Your assignment ▸ Below are some entries. Repeat exactly the lines from the one with "of port query" through the one with "encoder overflow bit", and only those.

Records shown ▸

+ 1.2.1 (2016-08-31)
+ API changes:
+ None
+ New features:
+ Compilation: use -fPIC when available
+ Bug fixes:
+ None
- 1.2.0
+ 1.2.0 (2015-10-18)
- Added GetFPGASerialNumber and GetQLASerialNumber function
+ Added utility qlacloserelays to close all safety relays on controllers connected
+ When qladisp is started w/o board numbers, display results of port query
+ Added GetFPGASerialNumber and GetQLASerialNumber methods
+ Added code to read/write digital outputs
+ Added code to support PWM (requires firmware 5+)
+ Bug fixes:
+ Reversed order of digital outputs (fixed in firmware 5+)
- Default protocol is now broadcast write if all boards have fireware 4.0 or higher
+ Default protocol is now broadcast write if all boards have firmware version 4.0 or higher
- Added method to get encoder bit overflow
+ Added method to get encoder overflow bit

...

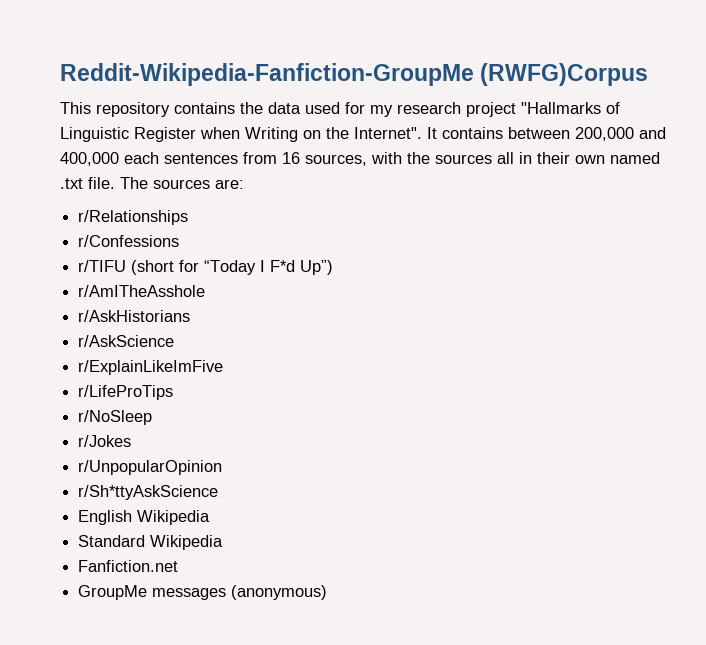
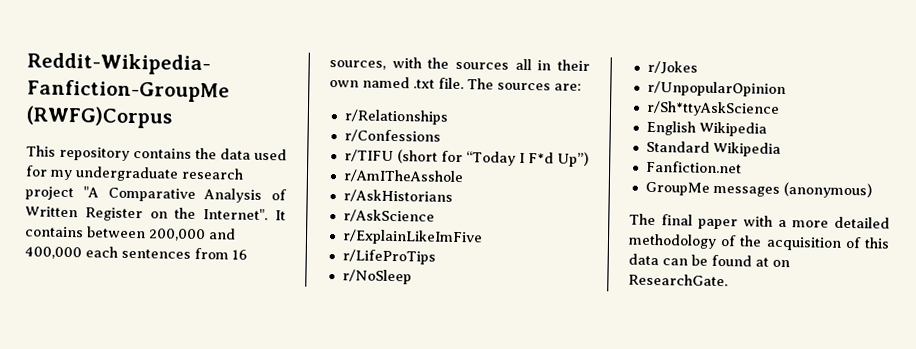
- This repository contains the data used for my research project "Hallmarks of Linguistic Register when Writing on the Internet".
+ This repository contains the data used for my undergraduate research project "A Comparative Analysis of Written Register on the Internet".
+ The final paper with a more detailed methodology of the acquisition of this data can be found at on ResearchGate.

...

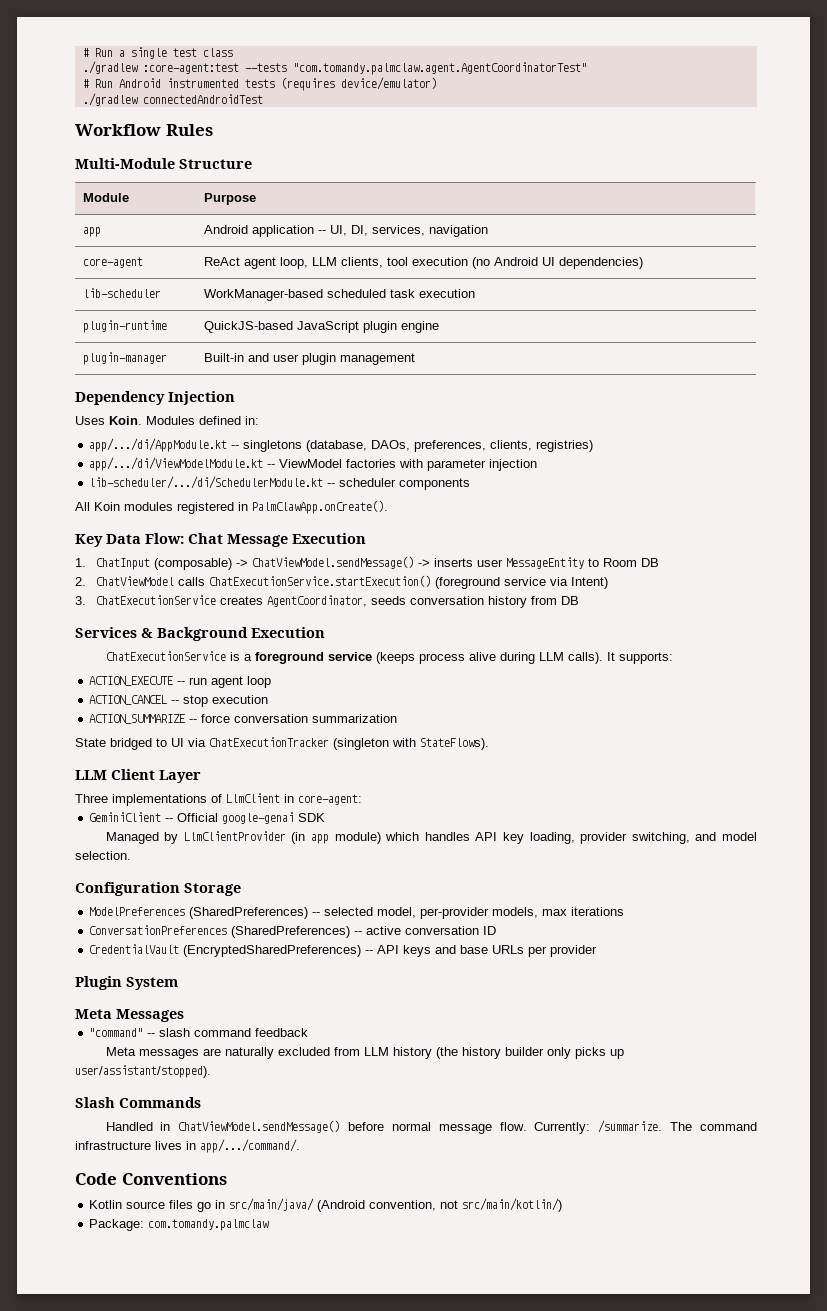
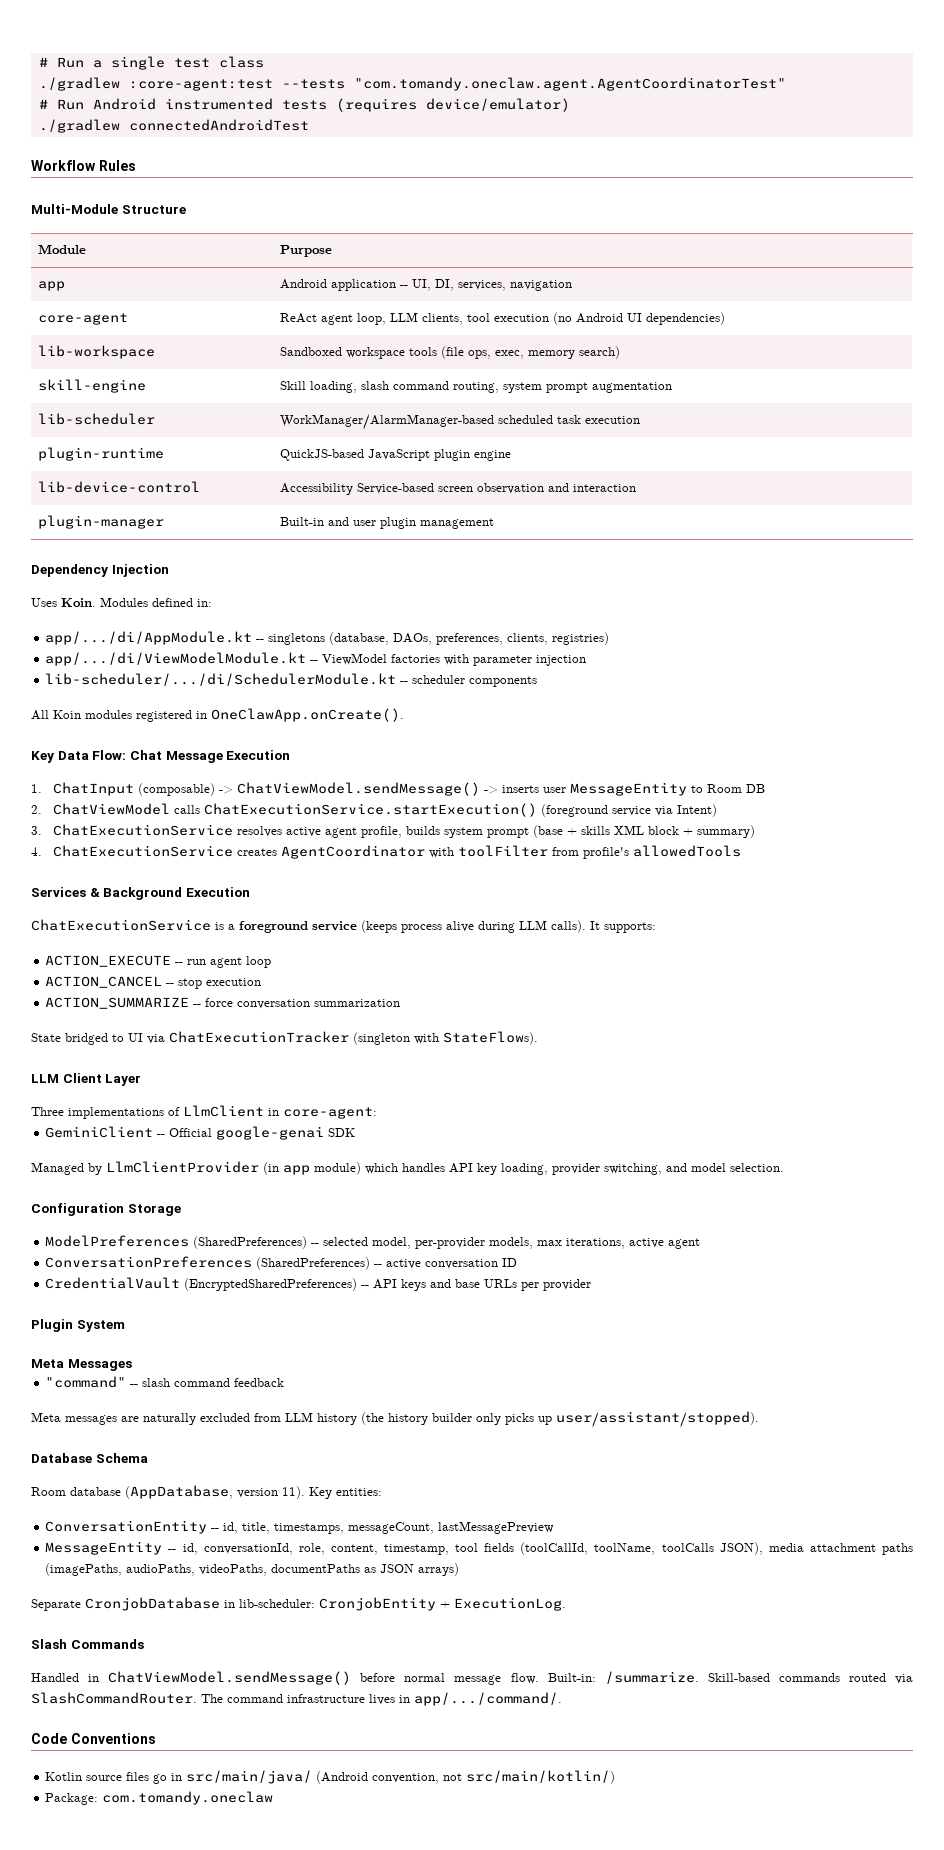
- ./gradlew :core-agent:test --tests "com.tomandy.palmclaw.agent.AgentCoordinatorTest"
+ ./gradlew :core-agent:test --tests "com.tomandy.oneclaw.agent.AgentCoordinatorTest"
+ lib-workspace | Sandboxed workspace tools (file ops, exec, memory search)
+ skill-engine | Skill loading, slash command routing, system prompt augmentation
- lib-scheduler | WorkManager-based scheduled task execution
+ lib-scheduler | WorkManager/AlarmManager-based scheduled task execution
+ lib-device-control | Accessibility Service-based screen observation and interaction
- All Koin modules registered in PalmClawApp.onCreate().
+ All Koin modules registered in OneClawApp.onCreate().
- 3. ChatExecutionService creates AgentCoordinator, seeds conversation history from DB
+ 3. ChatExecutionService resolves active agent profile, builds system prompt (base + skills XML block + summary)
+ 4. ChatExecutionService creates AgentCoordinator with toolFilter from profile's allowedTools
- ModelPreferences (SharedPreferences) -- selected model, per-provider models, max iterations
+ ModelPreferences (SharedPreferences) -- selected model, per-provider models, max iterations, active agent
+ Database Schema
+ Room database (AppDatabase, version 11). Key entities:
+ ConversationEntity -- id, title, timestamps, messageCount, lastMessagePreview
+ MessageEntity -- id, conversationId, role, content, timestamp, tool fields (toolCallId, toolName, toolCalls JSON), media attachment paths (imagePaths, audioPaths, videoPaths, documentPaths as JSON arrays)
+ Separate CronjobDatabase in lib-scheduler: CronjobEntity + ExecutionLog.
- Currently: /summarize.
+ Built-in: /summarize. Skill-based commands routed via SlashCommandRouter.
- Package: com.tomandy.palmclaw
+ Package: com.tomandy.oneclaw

Result below ▸
+ When qladisp is started w/o board numbers, display results of port query
+ Added GetFPGASerialNumber and GetQLASerialNumber methods
+ Added code to read/write digital outputs
+ Added code to support PWM (requires firmware 5+)
+ Bug fixes:
+ Reversed order of digital outputs (fixed in firmware 5+)
- Default protocol is now broadcast write if all boards have fireware 4.0 or higher
+ Default protocol is now broadcast write if all boards have firmware version 4.0 or higher
- Added method to get encoder bit overflow
+ Added method to get encoder overflow bit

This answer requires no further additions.